中尾ゼミでは、2024年6月28日に、石川県トラック協会の岡村諭適正化事業課長、北陸貨物運輸の山田実紀秀専務(当時)、野々市運輸機工の吉田章社長を講師に招き、能登半島地震の際の支援物資の集積場となった産業展示館の様子について話を聞いた。7月には手作業とフォークリフトの作業効率の違いを体験し、学生の発案で、①物資の送り手班、②道路班、③避難所班、④被災者班、⑤過去災害班(2016年4月の年熊本地震との比較)に分かれ、協力企業からの助言や提案を受けながら聞取調査やフィールドワークでの調査項目の改善を図った。
10月からは、北陸貨物運輸と丸福物流から「令和6年度能登半島地震」の際の支援物資の集積場となった産業展示館から被災地までの道路状況やトラックドライバーを取り巻く環境や課題についての説明を受けた。また、オンラインで被災自治体の職員、被災者となった大学OBから発災時の状況や対応、困りごとを聞いたほか、全日本トラック協会北信越ブロック大会を訪問し、石川県トラック協会の会員の発災時の体験や道路状況、支援活動などについて教わった。
11月にフィールドワークとして「令和6年度能登半島地震」の被災地となった穴水町や珠洲市を日帰り訪問し、発災から10ヶ月後の道路状況や建物の損壊状況、そして金沢市から穴水町、珠洲市までの距離や所要時間も確認した。珠洲市で被災した飲食店が合同で運営する「すずなり食堂」で発災から3月下旬に至るまでの避難所運営の状況などを聞いた。その後、合同会社CとHが運営する「OKNO to Bridge奥能登ブリッジ」と震災により損壊した旧施設などを視察し、話を聞いた。
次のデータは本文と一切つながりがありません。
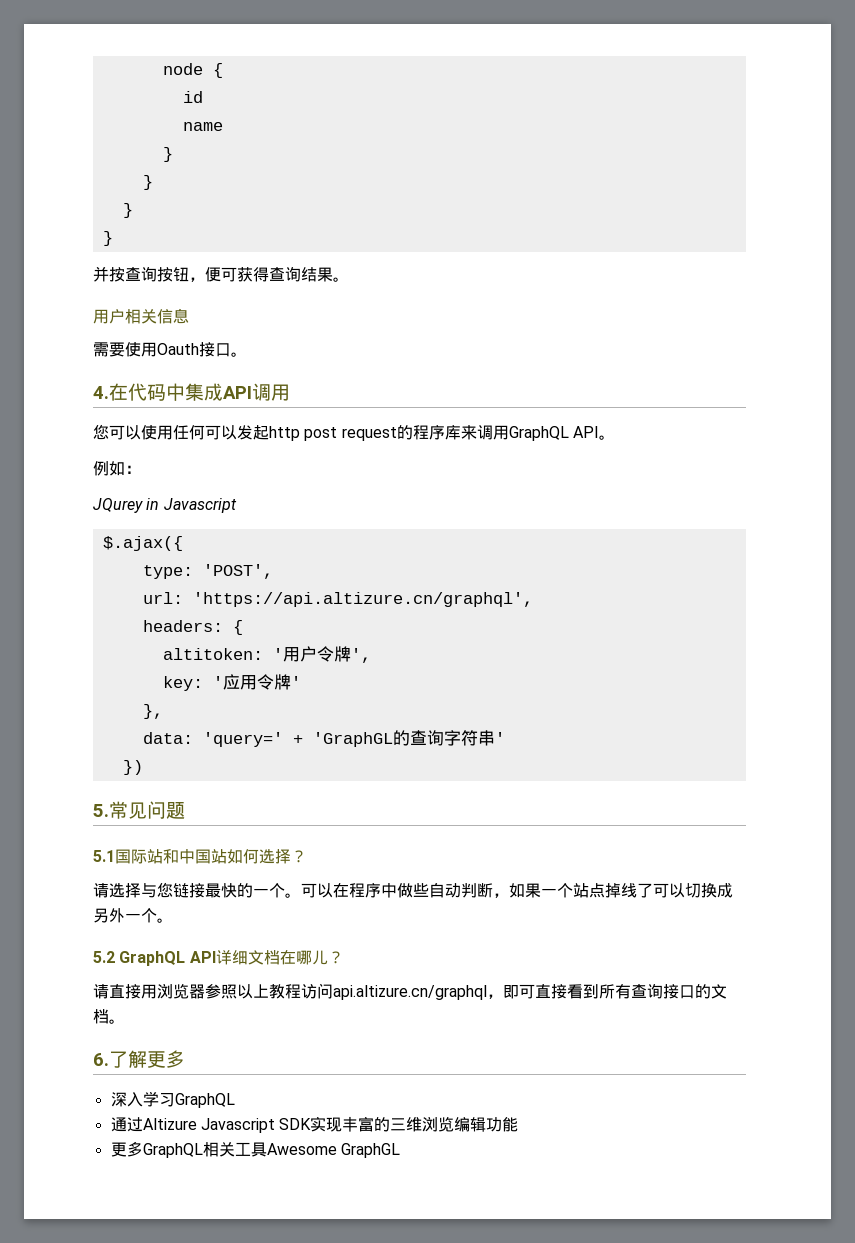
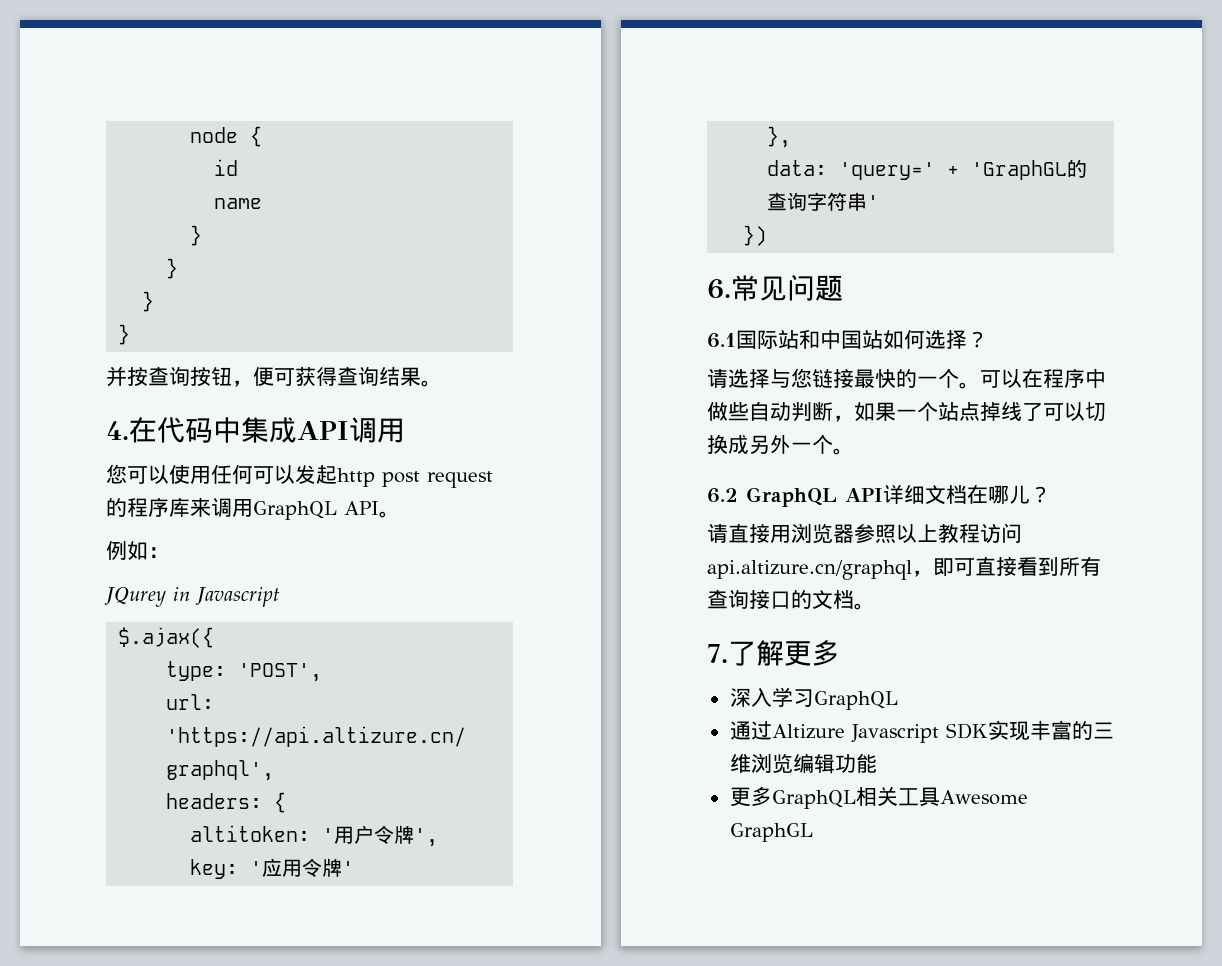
[93,308,189,324] [93,342,247,357] // 用户相关信息 // 需要使用Oauth接口。 -> (442, 383) none
[93,804,109,817] 5. -> [707,279,731,299] 6.
[93,850,115,862] 5.1 -> [707,333,736,348] 6.1
[93,951,115,963] 5.2 -> [707,488,738,503] 6.2
[93,1053,109,1066] 6. -> [707,644,728,663] 7.

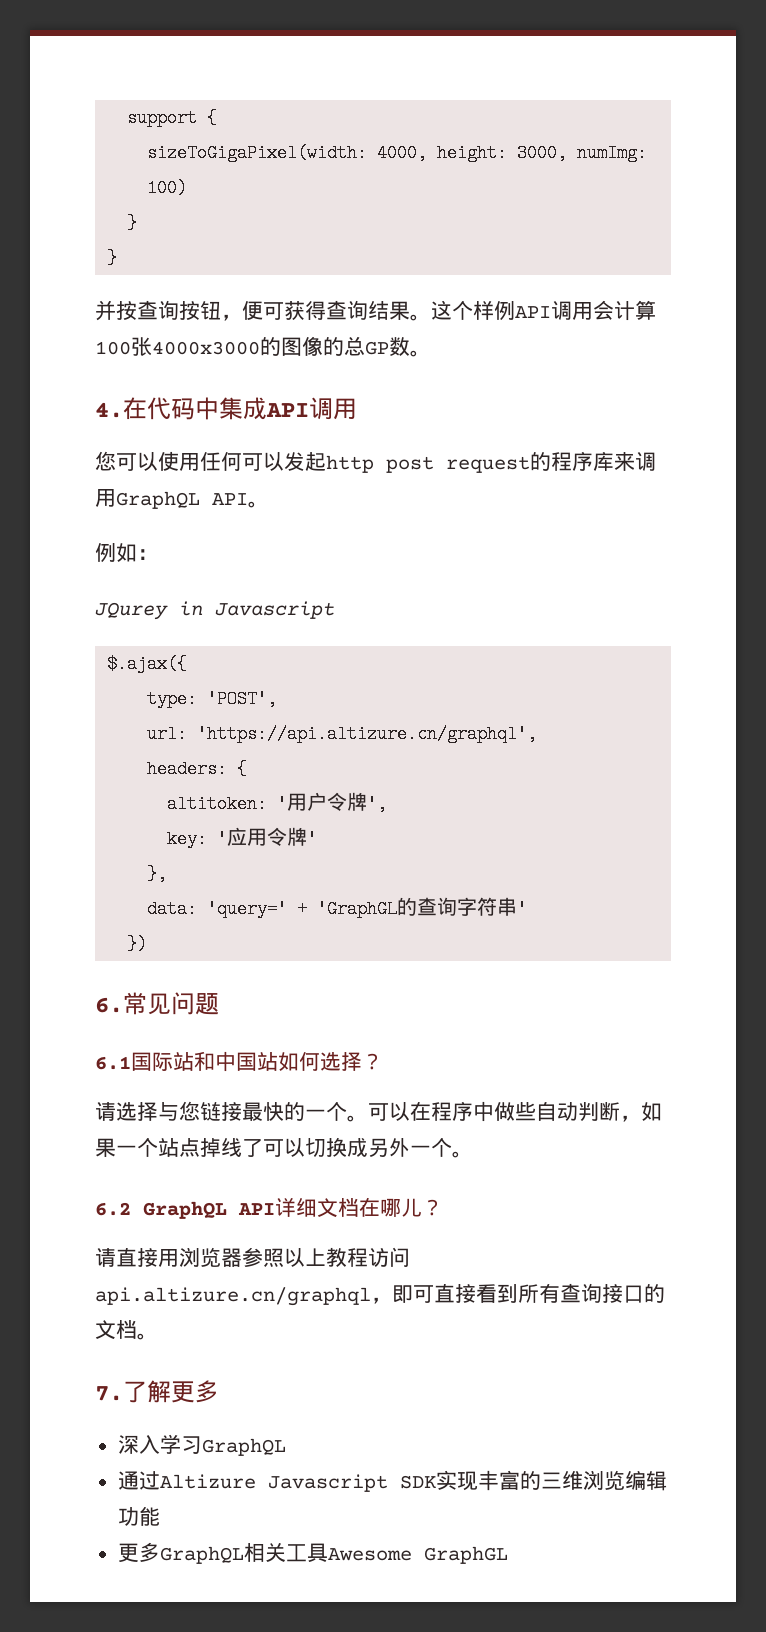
[190,126,263,147] [214,159,239,176] [214,198,263,209] [190,225,203,246] [166,258,179,279] node { // id // name // } // } -> [127,109,218,127] [147,144,648,162] [147,179,188,197] support { // sizeToGigaPixel(width: 4000, height: 3000, numImg: 100)
(442, 383) none -> [431,300,656,321] [95,336,431,357] 这个样例API调用会计算100张4000x3000的图像的总GP数。

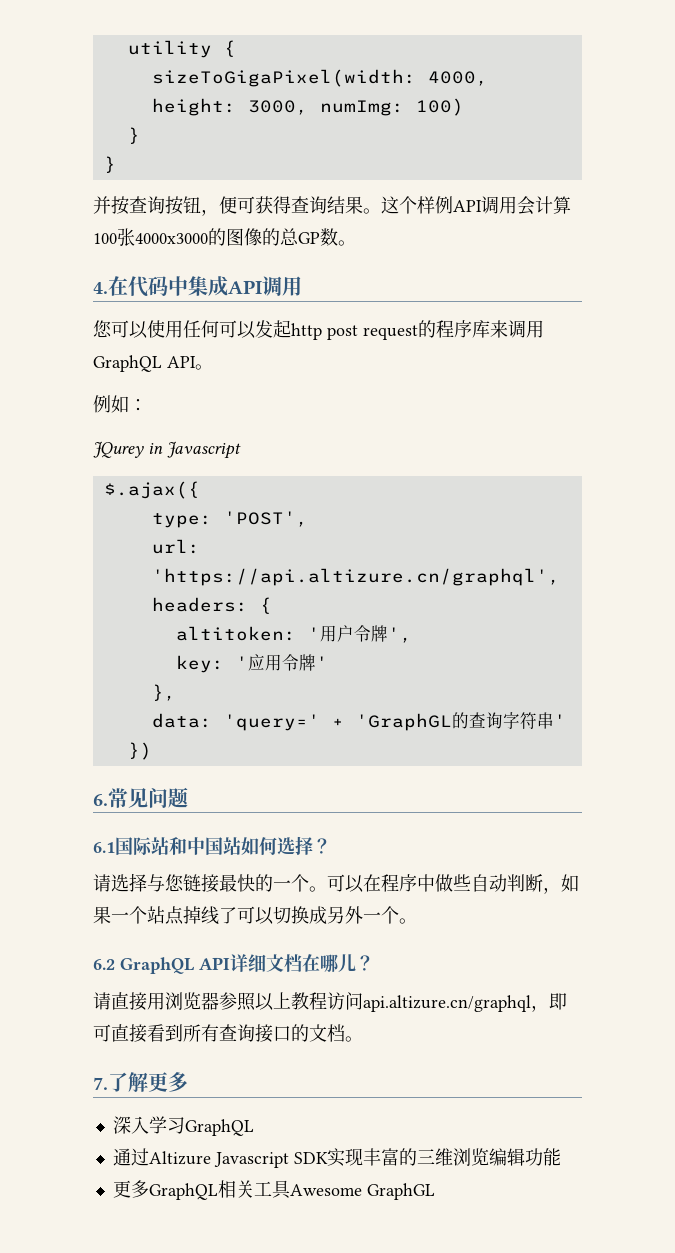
[127,109,198,127] support -> [127,40,212,58] utility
これらの活動を通じて集約した情報は、12月27日に、石川県トラック協会及び石川県中小企業家同友会の関係者に対し、①物資の送り手班、②道路班、③避難所班、④被災者班、⑤過去災害班5班が、それぞれ調査結果と災害物流改善のための提案を行った。 発表を聞いた関係者からは「提案内容の合理性だけではなく、十分に情報が得られなかった被災地の現場でしか入手できない情報に基づき、思いもよらない提案を頂いた」とのコメントをもらった。
今回の調査・報告を行ったゼミ生からは「発災時に実際に物資の輸送に関わっていた方々のお話では当時の大変さが伝わってきたと同時に災害物流にはまだまだ課題も多いことを学びました。学生の視点から災害物流の改善策を考えるということは時間と労力がかかる大変な作業でしたが、班員と何度も話し合い発表資料をまとめる時間はとても有意義な時間だったと思います」「珠洲市へのフィールドワークでは、実際に被災地に足を運ぶことで、地震から10ヶ月が経過しても復興が進んでいない現状や、インターネットの調査だけでは得られなかった課題を肌で感じることができました。私たちだからこそできる視点から課題解決に向けた具体的な提案力を養うことができたと感じています」との感想が聞かれた。